My kids have been home for four weeks, and this week we entered our 2nd official week of virtual school. As I see it, this virtual school we are all now navigating is like us being an extension of the teachers. We are their helpers (at least that’s what I keep trying to tell my kids so they will actually LISTEN to me). They are doing their best to help teach us how to teach our kids. Well, for this Mama, it has been nothing short of EXHAUSTING. This is by NO MEANS a knock to the teachers, schools or system. But it has been brutal at times, and because we’re all in this together, here are my confessions of a stressed-out mama trying to school her kids from home during COVID-19.
This is not home school
Ok, so to elaborate on my opinion of this. Maybe I’m living in some fantasy land of what I think home school looks like, but I am fairly certain that this virtual school scenario isn’t it.
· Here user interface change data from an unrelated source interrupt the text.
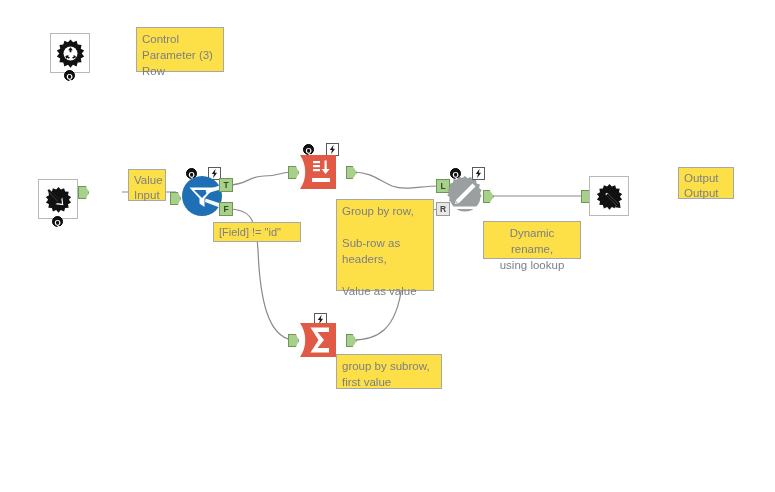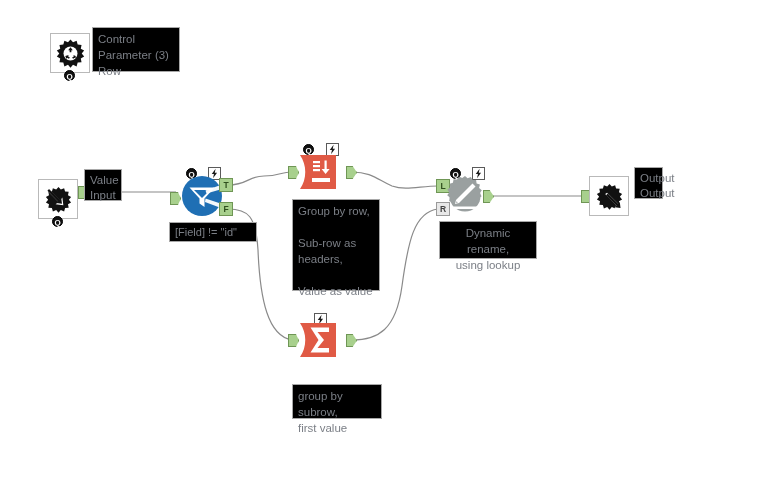--- a/index.html
+++ b/index.html
@@ -41,13 +41,14 @@
   .label-box {
     position: absolute;
     border: 1px solid #a8a8a8;
-    background: #000000;
+    background: #fde047;
     color: #7b7f86;
     font-size: 11.5px;
     line-height: 16px;
     padding: 3px 5px 4px 5px;
     box-sizing: border-box;
     white-space: pre-line;
+    margin-left: 44px;
   }
   
   .port {

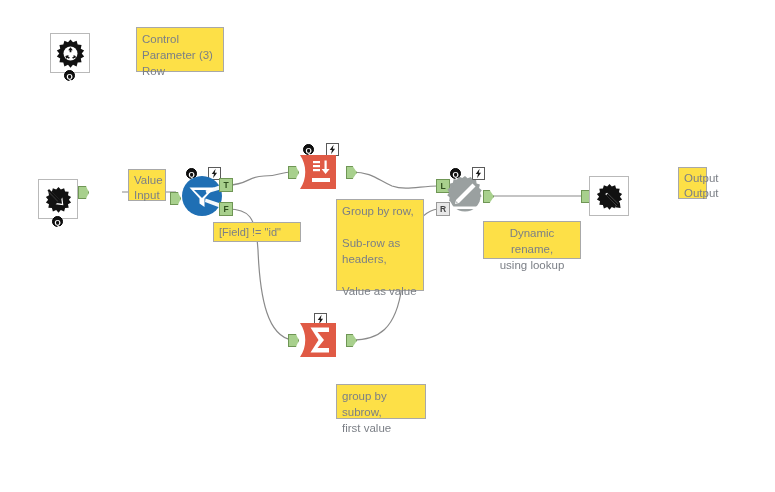--- a/index.html
+++ b/index.html
@@ -269,7 +269,7 @@
         </svg>
       </div>
     </div>
-    <div class="label-box" style="left:634px; top:167px; width:29px; height:32px; line-height:15px;">Output
+    <div class="label-box" style="left:634px; top:167px; width:56px; height:32px; line-height:15px;">Output
 Output</div>
   </div>
 

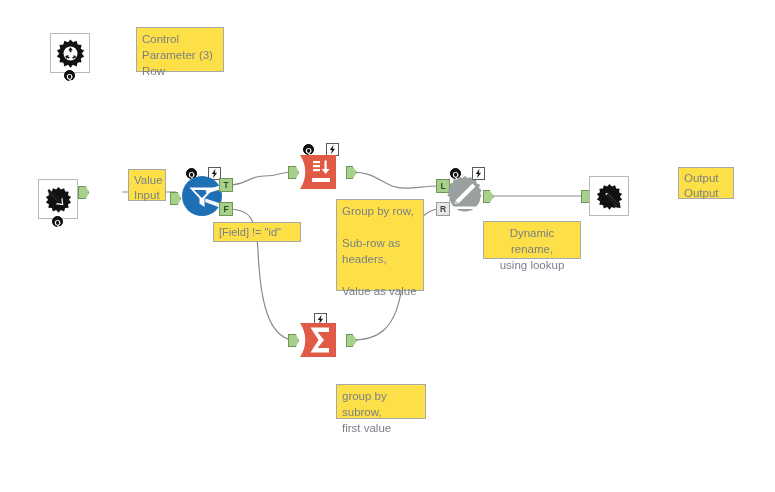--- a/index.html
+++ b/index.html
@@ -209,7 +209,7 @@
       </svg>
     </div>
     <div class="port port-out" style="left:346px; top:166px;"></div>
-    <div class="label-box" style="left:292px; top:199px; width:88px; height:92px;">Group by row,
+    <div class="label-box" style="left:292px; top:199px; width:98px; height:92px;">Group by row,
 
 Sub-row as
 headers,

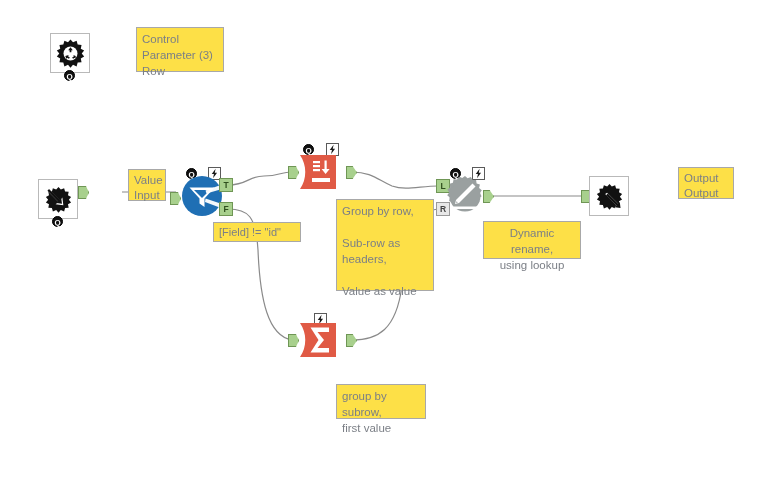--- a/index.html
+++ b/index.html
@@ -231,7 +231,7 @@
       </svg>
     </div>
     <div class="port port-out" style="left:346px; top:334px;"></div>
-    <div class="label-box" style="left:292px; top:384px; width:90px; height:35px;">group by subrow,
+    <div class="label-box" style="left:292px; top:354px; width:106px; height:35px;">group by subrow,
 first value</div>
   </div>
I see homeschooling as having the freedom and flexibility to create what your kids learn, to flow with their moods and whims and make learning fun.
When we came back from spring break, there wasn’t much pressure that first week to complete assignments. It was more about getting familiar with the systems we’d be using. I took on creating what our week would look like for school.
That week we:
- had lots of outside time
- crafted
- did some science projects
- used flashcards
- watched some Jack Hartman videos and some live cams from museums and aquariums
It was pretty awesome and we enjoyed it. To me, that’s what home school would be similar to. There is probably a lot more to it in terms of planning and taking ownership of what it looks like. I know it’s probably not always rainbows and unicorns, though I did actually think to myself after that week, I could totally home school my kids.
Enter virtual school
Annnnnd, my dreams of homeschooling my children were shattered. Once the assignments came through, I was now essentially asking my children to complete things that they were used to their teachers asking them to do (and teaching them to do) and everything changed. It was like a ginormous WTF energy entered the room and they were less than enthusiastic compared to the week before.
Insert the stress to school her kids from home during COVID-19.
My daughter who’s 7 and in 1st grade has been able to flow with it much more easily than my son. He’s 6 and in kindergarten and pretty much leading the WTF brigade each day of what has felt like a miserable existence trying to put on a happy face and create a positive attitude about it all.
After what I think could have been an Emmy-nominee performance of attempting to breathe positivity and light into whatever we were about to do, my son literally said to me, “Mommy, can you please just stop being my teacher now and just be Mommy again?”
And the award does NOT go to me……
Every one of my buttons has been pushed
Holy goodness, every single button I have has been pushed during this madness. Here are a few fan favorites:
- My perfectionist who wants to do everything right has shown up raring to go and run the show (never good)
- My fears over the health and well-being of my family and the people I care about have been triggered (enter way too much googling at times and having to talk myself down off the ledge)
- This pandemic has me confronting the lack of control I have over so many things and reminds me how much I dislike feeling scared and afraid. And it pisses me off.
- I’ve felt lonely and disconnected at times and I don’t love that feeling either. I love to socialize and see my friends and colleagues, to travel, and to work at coffee shops.
I’ve got a business to run, a constantly messy house, a neverending todo list, and I can’t leave my damn house to escape any of it. I know you feel me. I’ve been mean Mommy aka “Dino-Mom” (as we’ve all come to know her) more times than I’m proud to admit. I’ve sat at the kitchen table beside my son, crying, SO frustrated and at max. I have felt so helpless and ill-equipped to do this new “job” that so many of us are struggling to do. It’s a weight and a pressure that sometimes makes me feel like I’m suffocating.
So, how are we getting through this time?
Well, we are bumping along. I’m learning to set down my expectations, or at least notice them more often and how unrealistic they are. Both for me, and for my children. I’ve lit every damn sage stick and Palo Santo I have in this house, busted out my crystals, sat our butts on some cushions and sang some chants. My husband, who is a very patient man will tag in when he can (he works full time) and give this stressed out Mama a break.
Family meetings for the win
We’ve had family meetings to talk about it. This has been super freeing so we’re not all walking around angry and frustrated. Our kids have permission to say whatever they didn’t like about the day or how Dino-Mom acted, and anything else they need to say. We share our frustrations openly too because we’re not trying to act like we’ve got it all handled and we most certainly do not.
We do our best to come back to gratitude each night at the table, each going around and saying something that we are grateful for. I go to bed at night welcoming the next day in hopes that it will be better than the day before. That’s pretty much all I’ve got at this point.
A final note of gratitude
I am grateful for my children’s teachers and how much work they’re putting in to help us. My struggle is my own and doesn’t reflect their commitment and effort at all. I know how much they care about our kiddos and how much they miss them. I’m grateful for our health and well-being and that my babies are well and able to drive me “to the crazy.” Thank you to all of the health care workers, first responders, and essential workers out there keeping things going and putting their lives on the line each day.